By themselves, emotions aren’t good or bad. They just happen. “Good” or “bad” come into play when I decide what to do or not do about what I’m feeling. (Catechism, 1764-1764, 1767-1768)

I’m feeling decidedly peeved by some of what’s been in my news feed this week.

Since the topical gibberish involves matters that I take seriously, I’ve decided to talk about what I’ve seen. And try to stay comparatively calm.

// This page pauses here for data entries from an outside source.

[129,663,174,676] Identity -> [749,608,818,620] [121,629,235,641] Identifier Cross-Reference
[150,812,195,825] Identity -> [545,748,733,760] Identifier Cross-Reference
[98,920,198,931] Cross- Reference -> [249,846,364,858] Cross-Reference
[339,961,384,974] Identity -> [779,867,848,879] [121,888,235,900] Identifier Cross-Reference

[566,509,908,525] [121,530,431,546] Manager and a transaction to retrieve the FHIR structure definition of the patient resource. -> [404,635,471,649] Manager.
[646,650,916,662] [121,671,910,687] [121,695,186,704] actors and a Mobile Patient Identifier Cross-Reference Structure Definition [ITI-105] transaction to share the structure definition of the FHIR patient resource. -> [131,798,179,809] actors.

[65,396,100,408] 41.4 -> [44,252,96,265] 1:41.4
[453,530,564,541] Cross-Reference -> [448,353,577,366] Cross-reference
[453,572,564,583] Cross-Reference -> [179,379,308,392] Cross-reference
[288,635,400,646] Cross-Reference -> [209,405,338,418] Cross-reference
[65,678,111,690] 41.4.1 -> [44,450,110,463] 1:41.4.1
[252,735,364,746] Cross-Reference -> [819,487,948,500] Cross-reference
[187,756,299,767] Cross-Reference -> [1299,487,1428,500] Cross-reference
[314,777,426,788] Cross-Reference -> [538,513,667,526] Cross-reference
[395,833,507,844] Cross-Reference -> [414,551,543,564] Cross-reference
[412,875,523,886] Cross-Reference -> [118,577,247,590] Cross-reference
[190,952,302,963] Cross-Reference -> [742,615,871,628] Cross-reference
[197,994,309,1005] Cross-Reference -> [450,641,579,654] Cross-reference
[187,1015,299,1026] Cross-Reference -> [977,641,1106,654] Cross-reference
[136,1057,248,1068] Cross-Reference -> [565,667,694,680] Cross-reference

Pictures, American Presidents, and Getting a Grip

Image apparently posted on Truth Social on or about April 13, 2026. Central figure is President Trump in white robes with red overlay stole; light shines from his hands and behind his head. In the background, other figures representing people and ideas related to the United States of America.
Posted, and deleted, April 13, 2026.

I don’t know who decided that posting a colorful and imaginative image of the American president — with glowing hands, robed in white and red —

Seriously, I don’t know who thought that would be a good idea.

Something like that would, I think, have been over the top even for the red, white, and blue-blooded radio preachers of my youth.

Their secular and religious fervor were rather thoroughly mixed, but — I’d better stop now.

Apparently the American president is intended to be viewed as a doctor.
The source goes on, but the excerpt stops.